◆ PROBLEM:
Reproduce nothing but the lines from the one containing "row Carroll Precinct" to the end of the records below, each exactly as written.

Top of DATA LISTING

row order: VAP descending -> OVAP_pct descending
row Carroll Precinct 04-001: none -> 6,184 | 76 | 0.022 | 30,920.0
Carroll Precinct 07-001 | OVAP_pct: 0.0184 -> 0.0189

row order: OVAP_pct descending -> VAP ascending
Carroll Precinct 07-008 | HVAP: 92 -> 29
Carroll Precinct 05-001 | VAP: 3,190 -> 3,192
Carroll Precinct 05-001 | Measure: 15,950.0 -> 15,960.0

Bottom of DATA LISTING

◆ REPLY TO THE TASK:
row Carroll Precinct 04-001: none -> 6,184 | 76 | 0.022 | 30,920.0
Carroll Precinct 07-001 | OVAP_pct: 0.0184 -> 0.0189

row order: OVAP_pct descending -> VAP ascending
Carroll Precinct 07-008 | HVAP: 92 -> 29
Carroll Precinct 05-001 | VAP: 3,190 -> 3,192
Carroll Precinct 05-001 | Measure: 15,950.0 -> 15,960.0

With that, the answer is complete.